Le Monde : Renouer avec la philosophie des Lumières, n'est-ce pas une bonne chose dans un XXIe siècle tétanisé par le catastrophisme du choc des civilisations et la fragilité de la planète ?
Étienne Klein : Ce peut être un bon antidote au pessimisme, mais c'est aussi un moyen de faire l'impasse sur le bilan du XXe siècle, où l'on a vu que la science n'avait pas, toujours et partout, partie liée avec le progrès, mais parfois aussi avec la barbarie. C'est aussi admettre que la finalité de la science est de fabriquer des objets conformes à nos besoins, ou à nos besoins supposés, c'est-à-dire à ceux du marché, et non à donner du sens ou à fonder les valeurs d'une civilisation. Certes, améliorer les conditions d'existence, allonger la durée de vie, tout le monde y souscrit. Cela peut aussi redonner du souffle à la notion de progrès, si l'on pense que nos descendants vivront ainsi mieux que nous. Mais il s'agit d'un projet technologique, et non scientifique.

Commentaire : la barbarie du XXe siècle n’était pas le fait de la science ou de la technique en elles-mêmes, mais de leur utilisation par les États et les idéologies. Rien ne change sous le soleil : un silex taillé peut servir à dépecer une bête pour la partager ou à fracasser les crânes des guerriers d’une tribu voisine. L’idée de fonder les valeurs d’une civilisation sur la science paraît assez absurde, et ce fut d’ailleurs en partie l’illusion des régimes nazis ou communistes, qui développèrent des discours pseudo-scientifiques pour justifier leurs existences et leurs actes. La science ne permettra jamais de trancher les conflits de besoins, d’intérêts, de désirs et de valeurs qui partagent les hommes, et dont les hiérarchies relatives forment des visions du monde différentes. Au mieux, elle les décrira avec plus de précision. Enfin, vouloir utiliser les avancées de la science pour accroître son bien-être (ou réaliser ses désirs quels qu’ils soient) ne signifie nullement que la science elle-même se réduit à cette finalité : il s’agit simplement de ses usages individuels et sociaux. Si la science était un simple exercice utilitariste, on ne construirait sans doute pas un collisionneur hadronique de 6 milliards d’euros pour observer les propriétés de particules élémentaires dont 99% de la population sont à peu près totalement ignorants, et dont seule une poignée de physiciens de haut niveau pourra déduire les implications théoriques. Bref, la volonté de savoir conserve son autonomie, mais elle se lie bien naturellement à une volonté de pouvoir dès lors que les anciennes sacralisations de la nature ont disparu.

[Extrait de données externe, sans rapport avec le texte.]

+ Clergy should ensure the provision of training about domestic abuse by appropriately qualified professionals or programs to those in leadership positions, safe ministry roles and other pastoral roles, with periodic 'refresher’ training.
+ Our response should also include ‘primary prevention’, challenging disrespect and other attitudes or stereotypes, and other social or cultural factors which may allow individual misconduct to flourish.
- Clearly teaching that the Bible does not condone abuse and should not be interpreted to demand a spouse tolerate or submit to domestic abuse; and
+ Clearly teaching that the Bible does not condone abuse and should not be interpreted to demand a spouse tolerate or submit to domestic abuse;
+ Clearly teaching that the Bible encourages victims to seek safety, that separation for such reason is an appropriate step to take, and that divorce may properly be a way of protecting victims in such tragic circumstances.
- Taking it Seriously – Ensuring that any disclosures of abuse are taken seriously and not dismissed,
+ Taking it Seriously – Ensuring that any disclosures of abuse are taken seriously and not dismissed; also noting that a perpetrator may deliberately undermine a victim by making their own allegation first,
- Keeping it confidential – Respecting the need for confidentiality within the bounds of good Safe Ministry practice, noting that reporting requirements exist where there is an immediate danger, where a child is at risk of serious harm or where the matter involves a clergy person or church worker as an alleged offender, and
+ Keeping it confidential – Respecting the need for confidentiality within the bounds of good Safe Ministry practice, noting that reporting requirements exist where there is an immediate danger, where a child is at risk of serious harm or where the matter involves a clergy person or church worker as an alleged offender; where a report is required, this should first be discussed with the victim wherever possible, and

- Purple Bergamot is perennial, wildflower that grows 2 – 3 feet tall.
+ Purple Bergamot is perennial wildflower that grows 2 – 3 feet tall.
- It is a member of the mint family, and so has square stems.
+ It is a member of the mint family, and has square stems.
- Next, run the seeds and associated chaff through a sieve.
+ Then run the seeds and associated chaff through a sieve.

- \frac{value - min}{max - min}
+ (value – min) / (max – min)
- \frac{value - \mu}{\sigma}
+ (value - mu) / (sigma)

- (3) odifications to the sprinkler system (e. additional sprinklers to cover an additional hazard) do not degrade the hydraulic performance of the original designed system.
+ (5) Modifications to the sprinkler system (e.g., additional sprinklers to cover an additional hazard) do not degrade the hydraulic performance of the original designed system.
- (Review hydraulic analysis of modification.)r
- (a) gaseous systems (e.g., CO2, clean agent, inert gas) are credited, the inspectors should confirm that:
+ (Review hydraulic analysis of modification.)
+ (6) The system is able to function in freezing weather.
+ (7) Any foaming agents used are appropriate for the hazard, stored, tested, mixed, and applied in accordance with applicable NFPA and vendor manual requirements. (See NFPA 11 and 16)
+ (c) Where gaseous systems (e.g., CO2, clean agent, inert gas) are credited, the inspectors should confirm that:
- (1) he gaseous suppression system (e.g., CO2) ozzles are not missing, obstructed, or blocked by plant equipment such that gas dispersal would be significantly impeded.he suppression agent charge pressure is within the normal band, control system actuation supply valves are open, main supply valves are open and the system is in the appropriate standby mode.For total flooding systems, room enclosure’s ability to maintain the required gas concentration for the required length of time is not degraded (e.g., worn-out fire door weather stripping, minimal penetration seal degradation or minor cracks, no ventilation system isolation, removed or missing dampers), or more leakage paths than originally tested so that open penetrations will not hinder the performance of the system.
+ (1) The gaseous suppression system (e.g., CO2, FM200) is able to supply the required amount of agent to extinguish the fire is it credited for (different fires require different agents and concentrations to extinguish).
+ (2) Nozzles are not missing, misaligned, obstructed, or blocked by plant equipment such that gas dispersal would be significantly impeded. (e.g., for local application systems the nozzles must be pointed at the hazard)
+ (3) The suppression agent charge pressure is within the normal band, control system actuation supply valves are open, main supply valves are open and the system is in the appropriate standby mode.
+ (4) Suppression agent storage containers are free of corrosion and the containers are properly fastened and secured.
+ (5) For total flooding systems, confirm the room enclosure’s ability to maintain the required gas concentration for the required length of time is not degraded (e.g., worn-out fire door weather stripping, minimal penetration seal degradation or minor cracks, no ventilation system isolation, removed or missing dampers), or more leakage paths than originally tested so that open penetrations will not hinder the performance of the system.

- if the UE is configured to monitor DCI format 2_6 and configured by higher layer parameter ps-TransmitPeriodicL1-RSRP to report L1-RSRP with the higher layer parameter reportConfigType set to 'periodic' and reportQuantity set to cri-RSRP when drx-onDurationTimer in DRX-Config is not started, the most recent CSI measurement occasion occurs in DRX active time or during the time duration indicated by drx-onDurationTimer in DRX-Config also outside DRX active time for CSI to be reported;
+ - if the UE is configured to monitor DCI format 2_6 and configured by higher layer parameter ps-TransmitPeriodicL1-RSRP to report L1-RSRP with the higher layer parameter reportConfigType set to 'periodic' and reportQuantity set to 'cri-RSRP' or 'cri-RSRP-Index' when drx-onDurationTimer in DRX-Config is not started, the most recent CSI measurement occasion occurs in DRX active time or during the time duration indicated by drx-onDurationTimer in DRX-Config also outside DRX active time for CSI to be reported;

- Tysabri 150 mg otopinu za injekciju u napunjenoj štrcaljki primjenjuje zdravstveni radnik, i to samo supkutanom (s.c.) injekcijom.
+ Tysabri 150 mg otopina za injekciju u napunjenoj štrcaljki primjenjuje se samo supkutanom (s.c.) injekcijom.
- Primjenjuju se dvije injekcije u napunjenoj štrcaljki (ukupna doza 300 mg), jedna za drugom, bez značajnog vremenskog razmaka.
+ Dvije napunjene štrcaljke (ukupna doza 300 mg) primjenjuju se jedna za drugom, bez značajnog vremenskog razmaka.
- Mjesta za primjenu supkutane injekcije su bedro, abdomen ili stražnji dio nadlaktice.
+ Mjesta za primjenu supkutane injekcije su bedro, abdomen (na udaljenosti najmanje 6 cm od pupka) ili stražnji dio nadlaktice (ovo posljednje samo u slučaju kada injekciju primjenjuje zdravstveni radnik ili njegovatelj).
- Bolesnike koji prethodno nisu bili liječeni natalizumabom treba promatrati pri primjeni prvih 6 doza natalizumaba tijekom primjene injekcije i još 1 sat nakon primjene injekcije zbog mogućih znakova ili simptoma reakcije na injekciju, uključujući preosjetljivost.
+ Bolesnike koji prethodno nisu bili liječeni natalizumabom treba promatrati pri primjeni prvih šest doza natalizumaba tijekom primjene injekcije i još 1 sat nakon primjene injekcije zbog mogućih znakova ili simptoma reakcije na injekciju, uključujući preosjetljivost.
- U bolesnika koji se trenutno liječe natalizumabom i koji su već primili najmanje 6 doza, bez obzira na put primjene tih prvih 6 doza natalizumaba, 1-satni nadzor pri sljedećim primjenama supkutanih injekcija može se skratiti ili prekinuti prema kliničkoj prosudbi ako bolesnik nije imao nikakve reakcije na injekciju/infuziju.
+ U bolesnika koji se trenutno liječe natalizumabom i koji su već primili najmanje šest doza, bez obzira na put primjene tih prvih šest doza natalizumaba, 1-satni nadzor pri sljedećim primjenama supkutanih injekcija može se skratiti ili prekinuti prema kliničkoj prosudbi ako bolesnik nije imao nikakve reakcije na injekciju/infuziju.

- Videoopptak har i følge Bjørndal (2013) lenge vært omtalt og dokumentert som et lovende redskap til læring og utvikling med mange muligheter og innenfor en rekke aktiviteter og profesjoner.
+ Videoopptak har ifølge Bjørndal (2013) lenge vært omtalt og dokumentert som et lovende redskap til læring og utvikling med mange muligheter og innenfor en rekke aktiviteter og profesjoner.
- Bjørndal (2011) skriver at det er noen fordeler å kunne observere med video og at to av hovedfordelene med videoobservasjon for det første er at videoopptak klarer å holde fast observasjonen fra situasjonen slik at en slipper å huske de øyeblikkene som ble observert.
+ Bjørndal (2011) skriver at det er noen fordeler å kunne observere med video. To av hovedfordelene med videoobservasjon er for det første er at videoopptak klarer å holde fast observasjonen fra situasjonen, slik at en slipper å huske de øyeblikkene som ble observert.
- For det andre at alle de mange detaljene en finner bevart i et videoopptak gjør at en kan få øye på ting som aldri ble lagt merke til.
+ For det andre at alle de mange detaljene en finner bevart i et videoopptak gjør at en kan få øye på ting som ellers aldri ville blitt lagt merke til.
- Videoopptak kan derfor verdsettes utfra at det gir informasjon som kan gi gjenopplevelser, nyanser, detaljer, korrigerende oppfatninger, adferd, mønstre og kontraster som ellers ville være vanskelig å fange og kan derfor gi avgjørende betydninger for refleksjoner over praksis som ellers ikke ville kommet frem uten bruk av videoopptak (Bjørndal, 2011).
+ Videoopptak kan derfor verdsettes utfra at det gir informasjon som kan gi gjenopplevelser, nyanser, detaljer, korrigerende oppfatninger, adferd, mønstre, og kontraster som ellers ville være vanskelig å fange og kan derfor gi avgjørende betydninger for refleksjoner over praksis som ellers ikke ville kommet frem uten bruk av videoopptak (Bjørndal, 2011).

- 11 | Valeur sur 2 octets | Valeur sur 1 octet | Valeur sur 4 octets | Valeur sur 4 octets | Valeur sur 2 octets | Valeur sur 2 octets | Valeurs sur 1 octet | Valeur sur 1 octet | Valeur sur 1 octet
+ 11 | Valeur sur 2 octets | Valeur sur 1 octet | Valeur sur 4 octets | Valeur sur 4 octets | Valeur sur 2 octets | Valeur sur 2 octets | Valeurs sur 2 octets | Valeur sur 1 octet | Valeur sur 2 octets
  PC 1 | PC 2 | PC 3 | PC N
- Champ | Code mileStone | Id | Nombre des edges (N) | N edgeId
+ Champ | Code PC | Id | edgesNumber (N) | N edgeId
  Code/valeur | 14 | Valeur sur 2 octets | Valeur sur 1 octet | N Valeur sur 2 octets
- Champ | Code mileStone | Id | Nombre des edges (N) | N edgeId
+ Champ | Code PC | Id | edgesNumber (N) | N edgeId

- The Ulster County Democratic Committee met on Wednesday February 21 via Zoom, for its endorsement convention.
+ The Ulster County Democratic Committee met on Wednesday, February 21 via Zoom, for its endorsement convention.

Le Monde : Ce projet comporte-t-il des risques ?
Étienne Klein : Il est clair que l'arsenal de l'augmentation de la performance humaine coûtera très cher : ne sera pas post-humain qui veut ! Certes, les inégalités existent déjà. Mais le projet des Lumières portait l'idée que le progrès réduirait peu à peu ces inégalités, ce qui n'est pas le cas du projet transhumain. Hannah Arendt, dans La Condition de l'homme moderne (1958), distingue les conditions de vie, de la "condition humaine" (ce que les hommes ont en commun au-delà de conditions de vie différentes) et de la structure biologique de l'espèce - nous dirions aujourd'hui notre ADN. Elle notait que, jusqu'ici, les technologies ne modifiaient que la première strate, souvent en accroissant les inégalités, mais s'interrogeait sur leurs effets à venir sur les autres strates. Et bien nous y sommes !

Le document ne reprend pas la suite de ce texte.